THE TASK — Every line from the start of the records through the line with "-152,20 +152,23 @@" is to be written out exactly; pictures are not.

◇ ◇ ◇

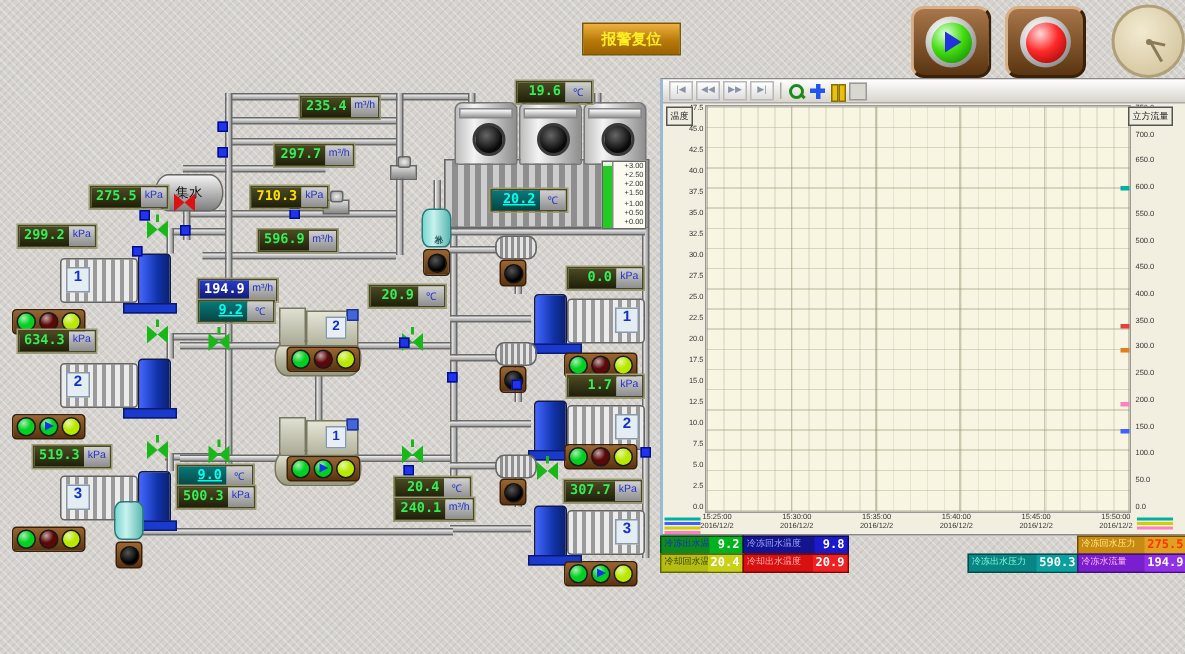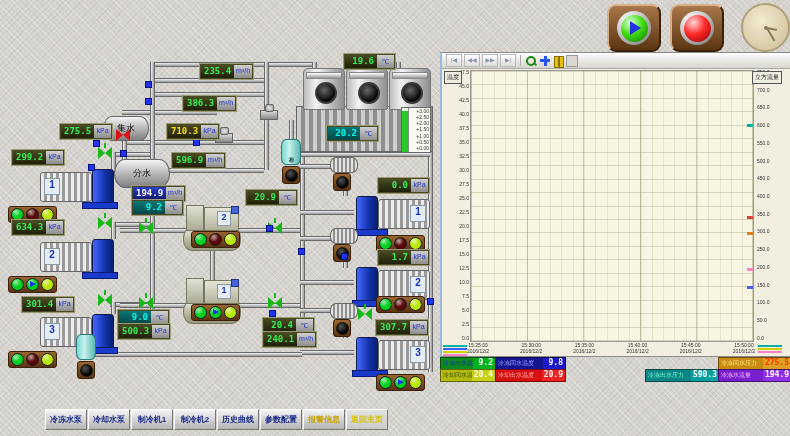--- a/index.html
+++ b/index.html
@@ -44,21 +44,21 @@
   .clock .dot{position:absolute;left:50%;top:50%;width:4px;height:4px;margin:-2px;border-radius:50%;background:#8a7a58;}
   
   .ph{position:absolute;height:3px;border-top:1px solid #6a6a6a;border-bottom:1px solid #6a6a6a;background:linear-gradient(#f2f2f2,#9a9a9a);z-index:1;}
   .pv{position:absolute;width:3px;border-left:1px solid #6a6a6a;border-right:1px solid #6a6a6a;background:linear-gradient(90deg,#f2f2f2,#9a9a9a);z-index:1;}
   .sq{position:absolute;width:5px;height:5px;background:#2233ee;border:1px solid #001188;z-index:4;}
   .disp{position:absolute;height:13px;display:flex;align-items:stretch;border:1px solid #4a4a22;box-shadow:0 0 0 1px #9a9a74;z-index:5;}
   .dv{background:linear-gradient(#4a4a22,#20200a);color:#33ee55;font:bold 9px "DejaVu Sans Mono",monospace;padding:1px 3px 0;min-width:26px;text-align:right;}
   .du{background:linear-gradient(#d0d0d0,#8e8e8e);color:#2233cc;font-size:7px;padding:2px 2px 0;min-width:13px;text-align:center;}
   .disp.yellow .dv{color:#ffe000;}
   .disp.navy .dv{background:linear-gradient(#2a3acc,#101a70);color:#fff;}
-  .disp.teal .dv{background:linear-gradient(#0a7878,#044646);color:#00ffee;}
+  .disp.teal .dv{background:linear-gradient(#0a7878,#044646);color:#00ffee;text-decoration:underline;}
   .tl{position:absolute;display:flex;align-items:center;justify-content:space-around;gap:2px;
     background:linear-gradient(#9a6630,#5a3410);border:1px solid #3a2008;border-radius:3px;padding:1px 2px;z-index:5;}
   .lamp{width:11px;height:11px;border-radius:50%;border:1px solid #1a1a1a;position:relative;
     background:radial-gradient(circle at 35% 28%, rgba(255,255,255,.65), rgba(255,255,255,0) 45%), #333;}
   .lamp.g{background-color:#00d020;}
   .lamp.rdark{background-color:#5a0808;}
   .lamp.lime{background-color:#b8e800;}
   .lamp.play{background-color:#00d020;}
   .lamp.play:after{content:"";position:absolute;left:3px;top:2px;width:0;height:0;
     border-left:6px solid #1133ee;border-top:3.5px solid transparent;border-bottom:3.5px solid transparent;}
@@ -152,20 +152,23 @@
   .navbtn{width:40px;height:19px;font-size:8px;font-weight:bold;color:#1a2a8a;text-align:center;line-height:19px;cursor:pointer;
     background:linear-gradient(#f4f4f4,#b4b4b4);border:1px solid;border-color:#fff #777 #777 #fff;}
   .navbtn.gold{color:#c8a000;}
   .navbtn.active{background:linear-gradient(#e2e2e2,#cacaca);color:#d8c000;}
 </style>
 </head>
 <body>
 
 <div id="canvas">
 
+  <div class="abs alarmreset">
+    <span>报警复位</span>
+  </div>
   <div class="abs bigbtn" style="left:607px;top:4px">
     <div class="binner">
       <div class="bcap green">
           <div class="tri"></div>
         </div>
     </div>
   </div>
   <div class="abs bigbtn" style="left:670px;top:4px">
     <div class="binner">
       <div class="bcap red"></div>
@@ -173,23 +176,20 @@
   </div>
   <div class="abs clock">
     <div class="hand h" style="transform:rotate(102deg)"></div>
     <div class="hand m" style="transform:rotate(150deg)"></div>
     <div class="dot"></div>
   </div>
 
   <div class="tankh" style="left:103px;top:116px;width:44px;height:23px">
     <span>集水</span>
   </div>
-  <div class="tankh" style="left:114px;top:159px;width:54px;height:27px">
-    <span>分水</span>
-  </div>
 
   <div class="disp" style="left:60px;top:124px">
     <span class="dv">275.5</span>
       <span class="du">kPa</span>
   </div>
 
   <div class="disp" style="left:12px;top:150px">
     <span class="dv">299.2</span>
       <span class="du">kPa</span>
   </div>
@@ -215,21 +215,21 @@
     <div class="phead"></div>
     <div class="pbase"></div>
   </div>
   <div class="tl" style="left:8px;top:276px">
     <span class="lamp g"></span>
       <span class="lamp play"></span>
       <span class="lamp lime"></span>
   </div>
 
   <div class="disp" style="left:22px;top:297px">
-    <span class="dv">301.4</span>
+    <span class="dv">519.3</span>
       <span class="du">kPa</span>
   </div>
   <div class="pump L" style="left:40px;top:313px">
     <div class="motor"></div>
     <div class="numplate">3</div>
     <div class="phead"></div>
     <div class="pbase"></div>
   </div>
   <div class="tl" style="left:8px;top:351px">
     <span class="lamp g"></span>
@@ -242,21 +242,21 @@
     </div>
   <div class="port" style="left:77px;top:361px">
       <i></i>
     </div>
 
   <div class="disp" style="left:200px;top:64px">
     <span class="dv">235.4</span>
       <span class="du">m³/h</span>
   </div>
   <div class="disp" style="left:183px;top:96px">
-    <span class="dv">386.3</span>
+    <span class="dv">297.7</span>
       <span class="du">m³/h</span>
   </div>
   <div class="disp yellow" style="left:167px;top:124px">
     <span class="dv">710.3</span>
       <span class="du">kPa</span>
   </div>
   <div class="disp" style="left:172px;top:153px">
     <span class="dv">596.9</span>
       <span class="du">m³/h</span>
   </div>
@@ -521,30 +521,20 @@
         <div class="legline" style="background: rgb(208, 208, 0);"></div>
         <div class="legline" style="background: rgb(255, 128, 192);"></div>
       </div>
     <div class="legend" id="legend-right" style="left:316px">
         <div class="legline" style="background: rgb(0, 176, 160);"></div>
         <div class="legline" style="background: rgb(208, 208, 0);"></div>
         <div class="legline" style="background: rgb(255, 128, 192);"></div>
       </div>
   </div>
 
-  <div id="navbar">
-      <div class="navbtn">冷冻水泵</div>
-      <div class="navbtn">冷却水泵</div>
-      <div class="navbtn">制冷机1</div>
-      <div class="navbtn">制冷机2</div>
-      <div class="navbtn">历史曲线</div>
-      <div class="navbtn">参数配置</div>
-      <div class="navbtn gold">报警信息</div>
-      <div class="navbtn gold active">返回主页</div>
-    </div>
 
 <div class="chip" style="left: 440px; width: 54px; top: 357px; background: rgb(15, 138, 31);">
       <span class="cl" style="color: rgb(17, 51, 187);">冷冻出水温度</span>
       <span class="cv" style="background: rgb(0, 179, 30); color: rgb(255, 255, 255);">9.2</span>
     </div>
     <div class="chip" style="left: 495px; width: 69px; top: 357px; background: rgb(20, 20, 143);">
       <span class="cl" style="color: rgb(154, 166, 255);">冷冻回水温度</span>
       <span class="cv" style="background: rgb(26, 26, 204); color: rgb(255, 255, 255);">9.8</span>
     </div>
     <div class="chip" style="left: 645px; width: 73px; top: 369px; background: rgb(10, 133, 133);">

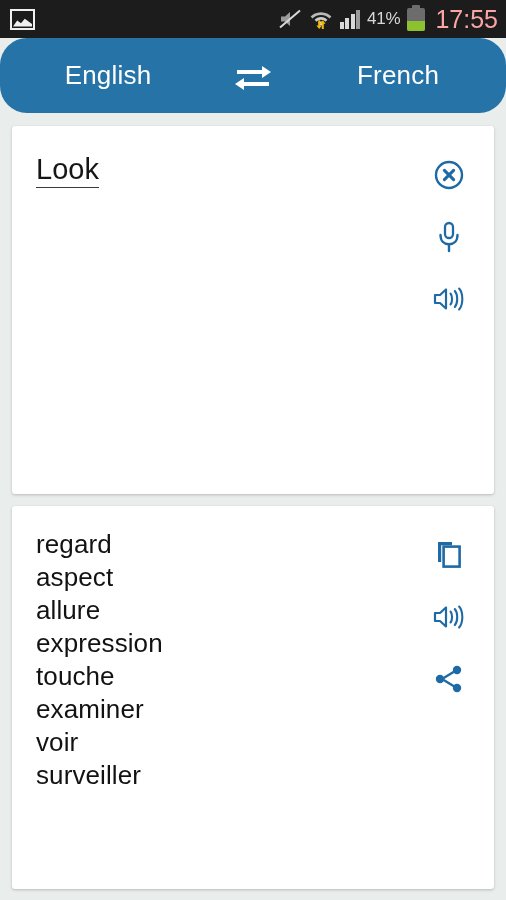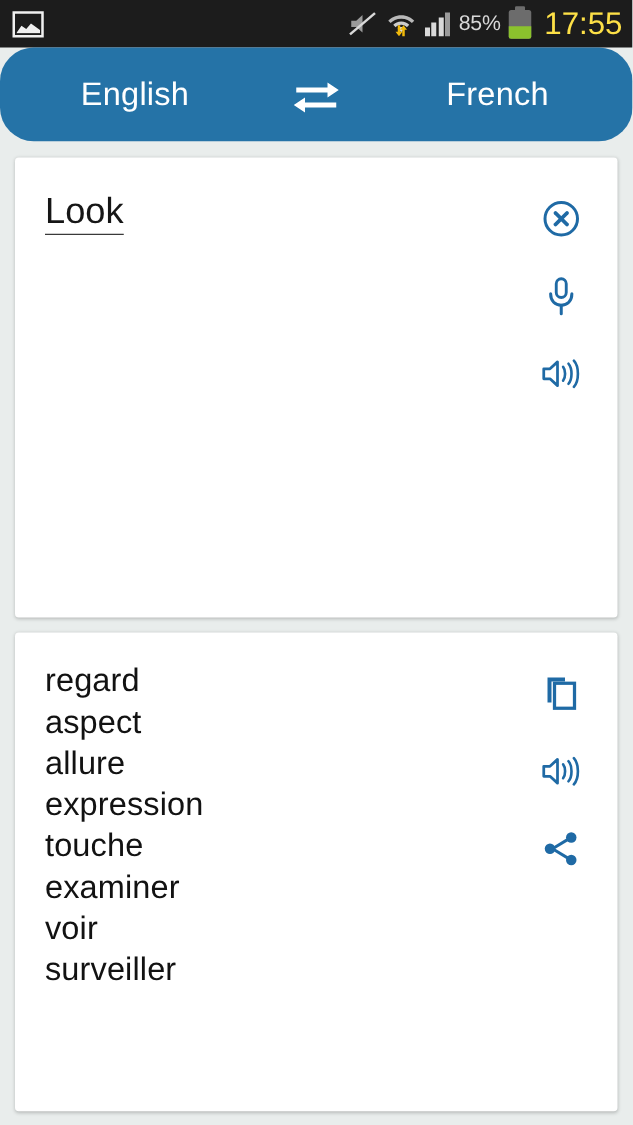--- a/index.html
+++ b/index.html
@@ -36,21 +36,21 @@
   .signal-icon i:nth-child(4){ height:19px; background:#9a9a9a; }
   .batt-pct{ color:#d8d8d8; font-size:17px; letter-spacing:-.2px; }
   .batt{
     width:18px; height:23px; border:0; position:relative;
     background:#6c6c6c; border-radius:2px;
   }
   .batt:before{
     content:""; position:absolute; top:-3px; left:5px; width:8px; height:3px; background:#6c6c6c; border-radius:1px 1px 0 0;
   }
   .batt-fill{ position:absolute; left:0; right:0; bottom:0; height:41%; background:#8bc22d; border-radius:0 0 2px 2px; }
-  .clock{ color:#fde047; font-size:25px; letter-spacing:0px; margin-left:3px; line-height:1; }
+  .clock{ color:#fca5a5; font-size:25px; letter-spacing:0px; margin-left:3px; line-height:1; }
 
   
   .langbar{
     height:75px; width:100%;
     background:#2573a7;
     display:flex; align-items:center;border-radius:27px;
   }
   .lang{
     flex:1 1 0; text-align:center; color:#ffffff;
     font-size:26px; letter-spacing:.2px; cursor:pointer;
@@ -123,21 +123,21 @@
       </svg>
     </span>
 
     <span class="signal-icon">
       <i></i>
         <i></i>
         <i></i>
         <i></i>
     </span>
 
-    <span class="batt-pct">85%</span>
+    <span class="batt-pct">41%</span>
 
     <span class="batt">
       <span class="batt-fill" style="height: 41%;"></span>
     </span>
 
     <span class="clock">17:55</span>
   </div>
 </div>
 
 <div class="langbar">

◇ ◇ ◇

EXERCISE RESULT —
--- a/index.html
+++ b/index.html
@@ -44,21 +44,21 @@
   .clock .dot{position:absolute;left:50%;top:50%;width:4px;height:4px;margin:-2px;border-radius:50%;background:#8a7a58;}
   
   .ph{position:absolute;height:3px;border-top:1px solid #6a6a6a;border-bottom:1px solid #6a6a6a;background:linear-gradient(#f2f2f2,#9a9a9a);z-index:1;}
   .pv{position:absolute;width:3px;border-left:1px solid #6a6a6a;border-right:1px solid #6a6a6a;background:linear-gradient(90deg,#f2f2f2,#9a9a9a);z-index:1;}
   .sq{position:absolute;width:5px;height:5px;background:#2233ee;border:1px solid #001188;z-index:4;}
   .disp{position:absolute;height:13px;display:flex;align-items:stretch;border:1px solid #4a4a22;box-shadow:0 0 0 1px #9a9a74;z-index:5;}
   .dv{background:linear-gradient(#4a4a22,#20200a);color:#33ee55;font:bold 9px "DejaVu Sans Mono",monospace;padding:1px 3px 0;min-width:26px;text-align:right;}
   .du{background:linear-gradient(#d0d0d0,#8e8e8e);color:#2233cc;font-size:7px;padding:2px 2px 0;min-width:13px;text-align:center;}
   .disp.yellow .dv{color:#ffe000;}
   .disp.navy .dv{background:linear-gradient(#2a3acc,#101a70);color:#fff;}
-  .disp.teal .dv{background:linear-gradient(#0a7878,#044646);color:#00ffee;}
+  .disp.teal .dv{background:linear-gradient(#0a7878,#044646);color:#00ffee;text-decoration:underline;}
   .tl{position:absolute;display:flex;align-items:center;justify-content:space-around;gap:2px;
     background:linear-gradient(#9a6630,#5a3410);border:1px solid #3a2008;border-radius:3px;padding:1px 2px;z-index:5;}
   .lamp{width:11px;height:11px;border-radius:50%;border:1px solid #1a1a1a;position:relative;
     background:radial-gradient(circle at 35% 28%, rgba(255,255,255,.65), rgba(255,255,255,0) 45%), #333;}
   .lamp.g{background-color:#00d020;}
   .lamp.rdark{background-color:#5a0808;}
   .lamp.lime{background-color:#b8e800;}
   .lamp.play{background-color:#00d020;}
   .lamp.play:after{content:"";position:absolute;left:3px;top:2px;width:0;height:0;
     border-left:6px solid #1133ee;border-top:3.5px solid transparent;border-bottom:3.5px solid transparent;}
@@ -152,20 +152,23 @@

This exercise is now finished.